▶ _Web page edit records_
□ □ □ □
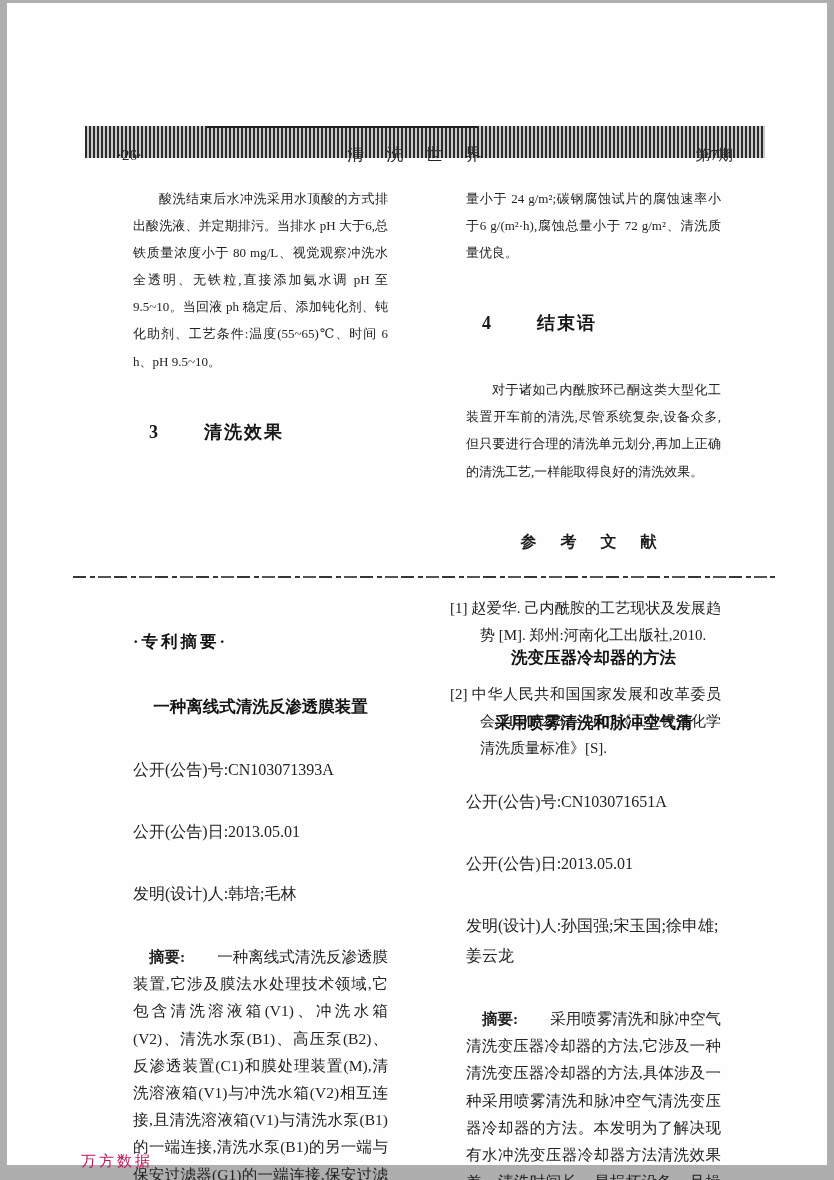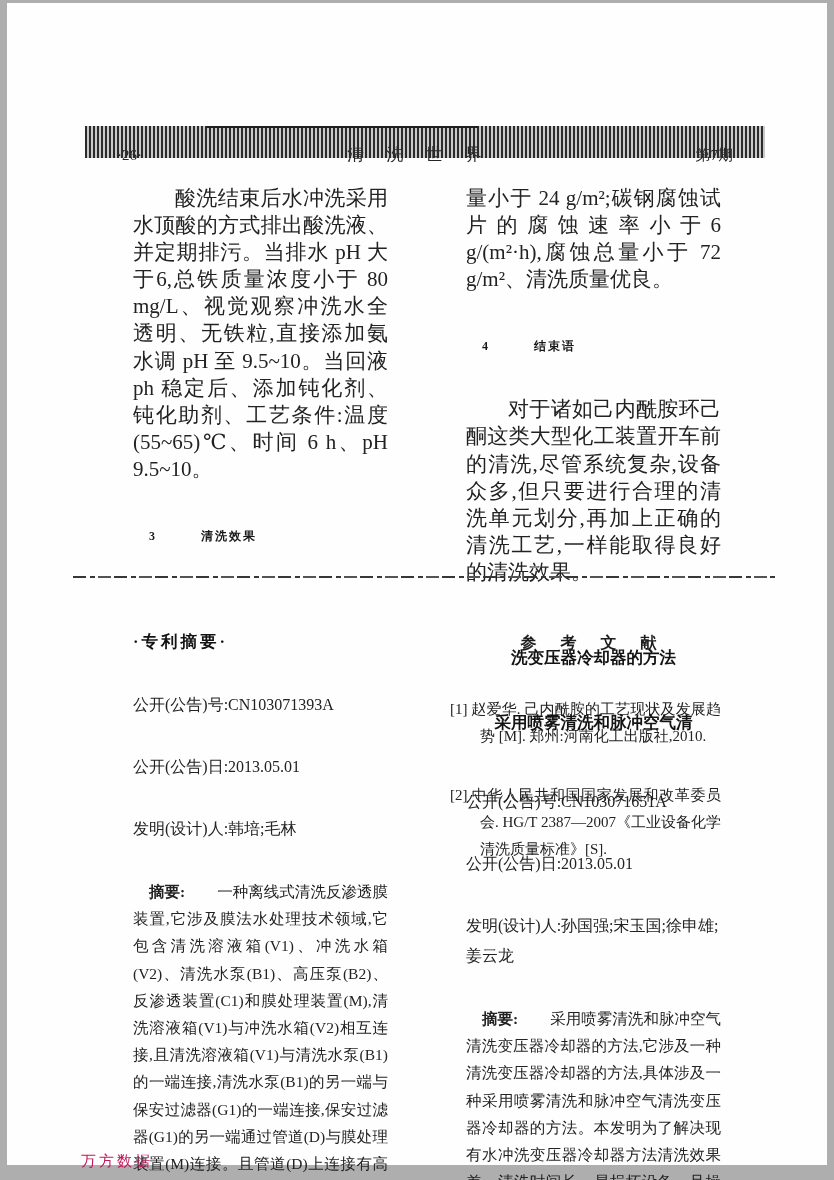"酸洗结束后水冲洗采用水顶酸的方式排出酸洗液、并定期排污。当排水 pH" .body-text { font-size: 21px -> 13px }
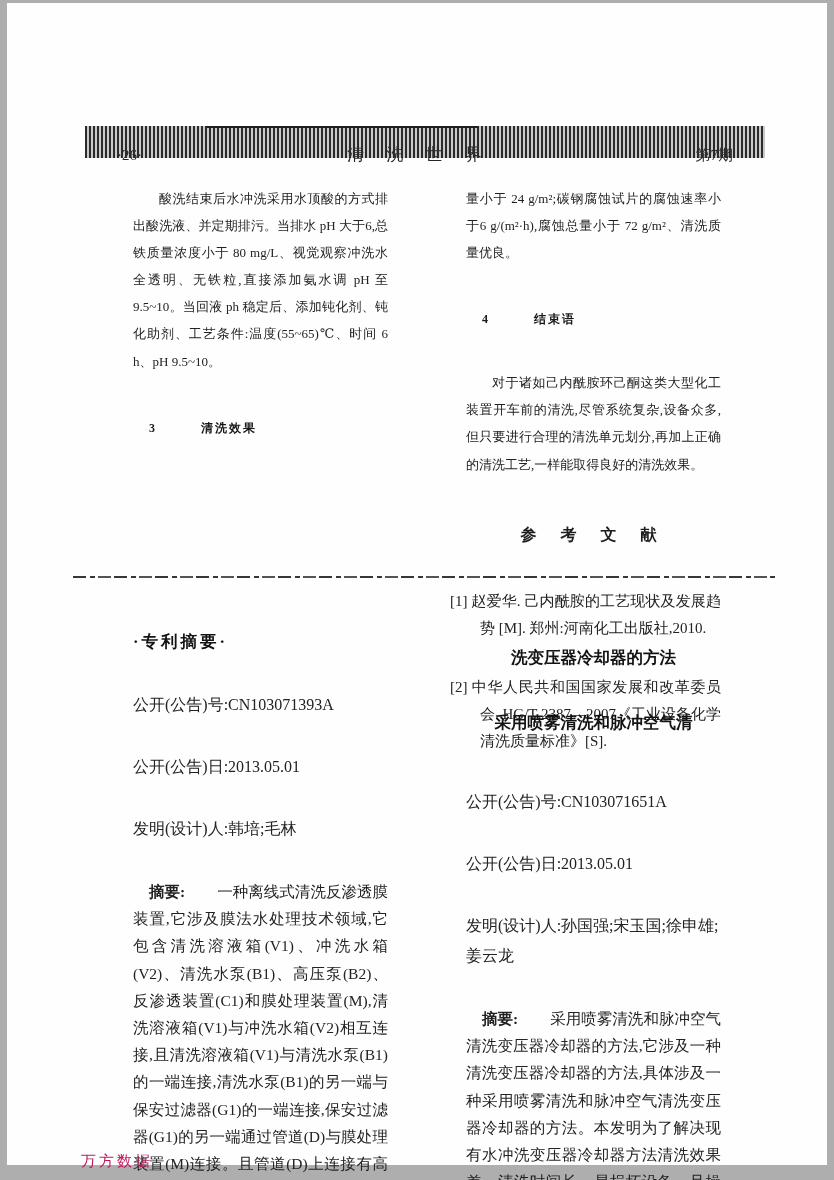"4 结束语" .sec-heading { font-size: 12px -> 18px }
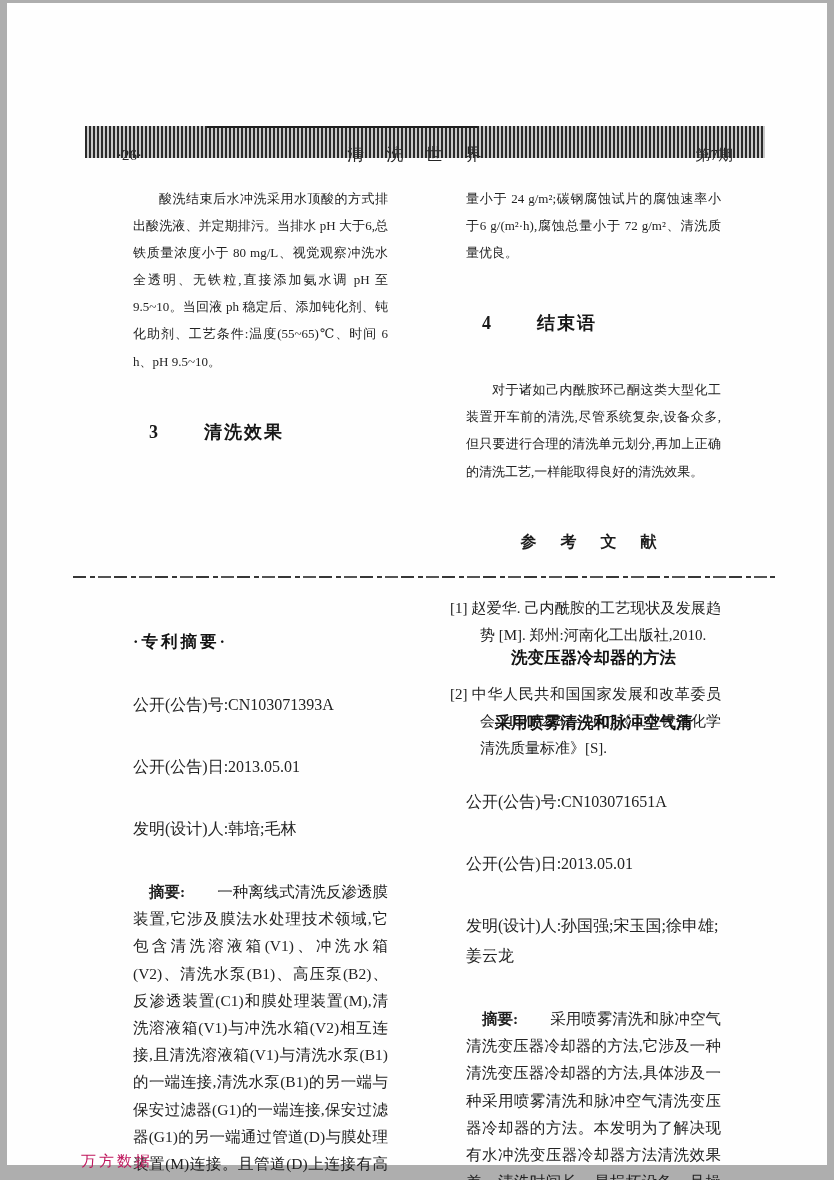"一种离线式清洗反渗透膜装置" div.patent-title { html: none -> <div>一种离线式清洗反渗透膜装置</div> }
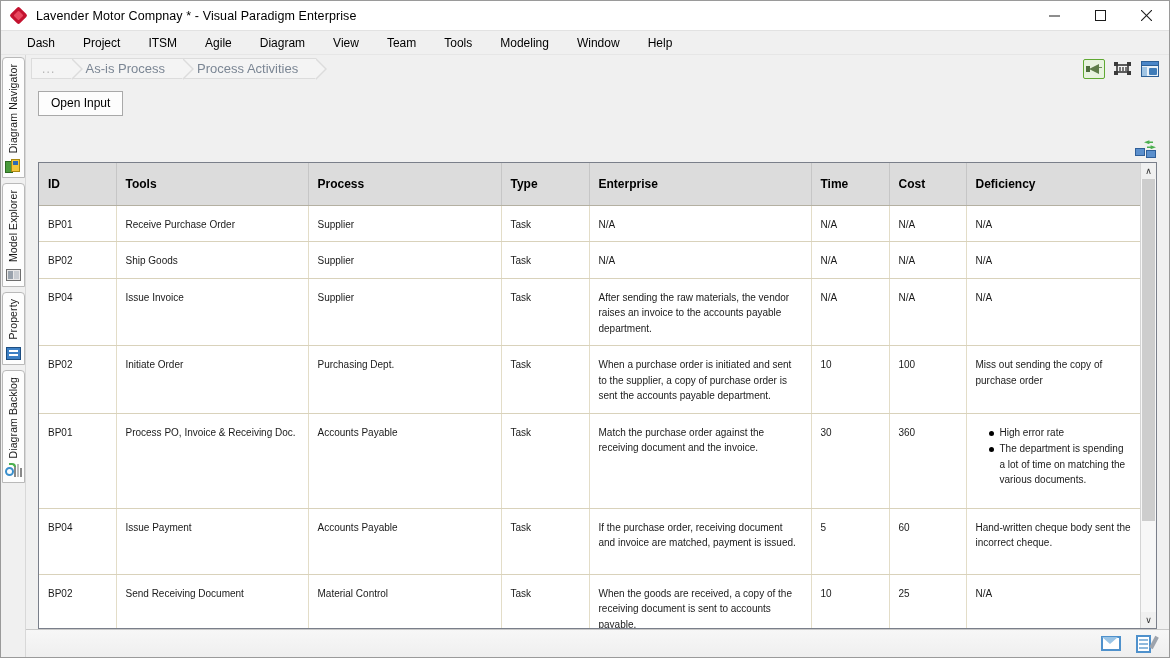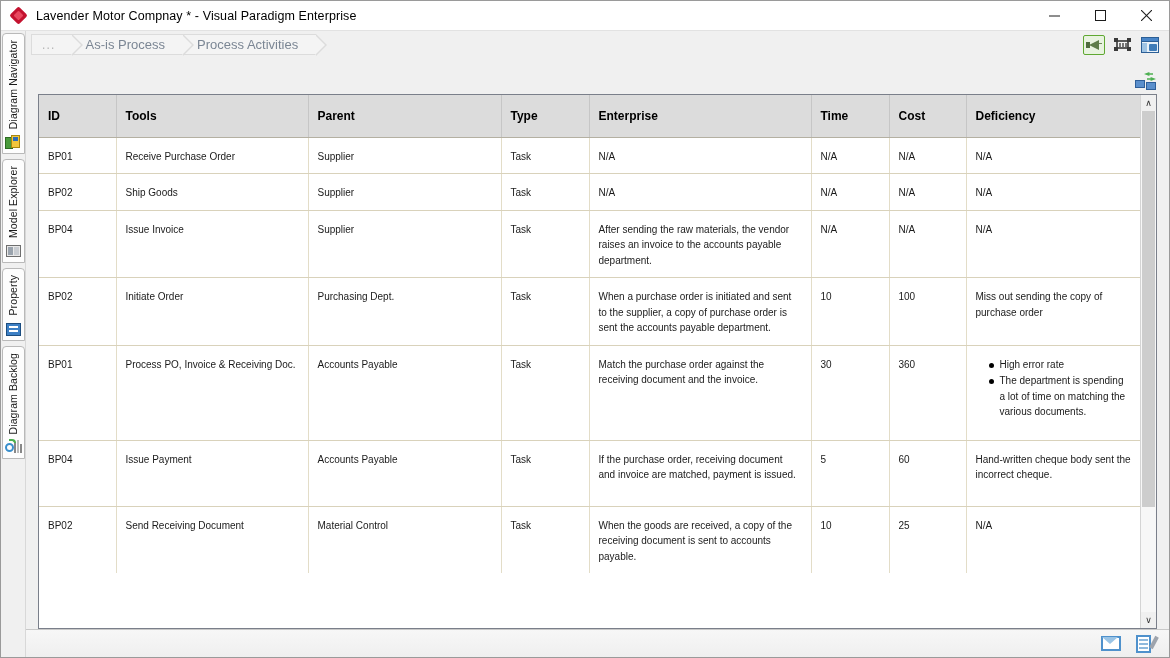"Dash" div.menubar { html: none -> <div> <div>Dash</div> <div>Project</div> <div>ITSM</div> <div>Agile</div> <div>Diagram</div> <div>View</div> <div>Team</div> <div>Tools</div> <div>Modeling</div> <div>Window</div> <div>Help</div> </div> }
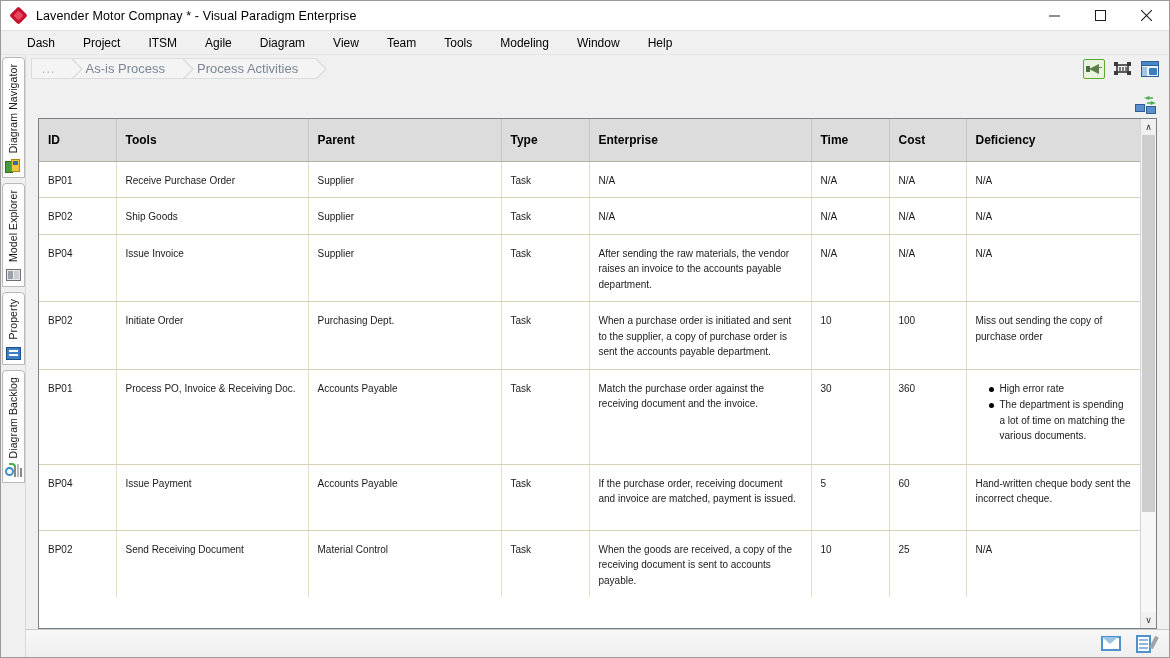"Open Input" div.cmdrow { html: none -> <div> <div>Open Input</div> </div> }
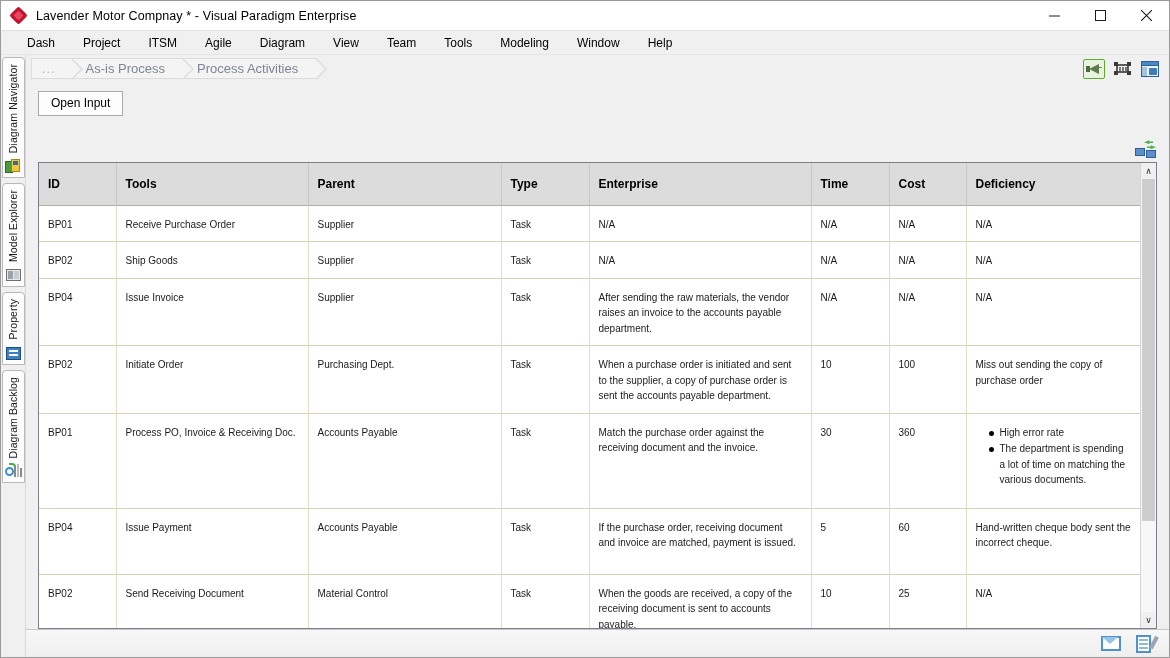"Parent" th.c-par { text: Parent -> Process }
□ □ □ □
▶ _What this task involves_
Exclude the pictures, then write out every record exactly as it stands.

▶ _Result for this exercise_
"酸洗结束后水冲洗采用水顶酸的方式排出酸洗液、并定期排污。当排水 pH" .body-text { font-size: 21px -> 13px }
"4 结束语" .sec-heading { font-size: 12px -> 18px }
"一种离线式清洗反渗透膜装置" div.patent-title { html: none -> <div>一种离线式清洗反渗透膜装置</div> }
"Dash" div.menubar { html: none -> <div> <div>Dash</div> <div>Project</div> <div>ITSM</div> <div>Agile</div> <div>Diagram</div> <div>View</div> <div>Team</div> <div>Tools</div> <div>Modeling</div> <div>Window</div> <div>Help</div> </div> }
"Open Input" div.cmdrow { html: none -> <div> <div>Open Input</div> </div> }
"Parent" th.c-par { text: Parent -> Process }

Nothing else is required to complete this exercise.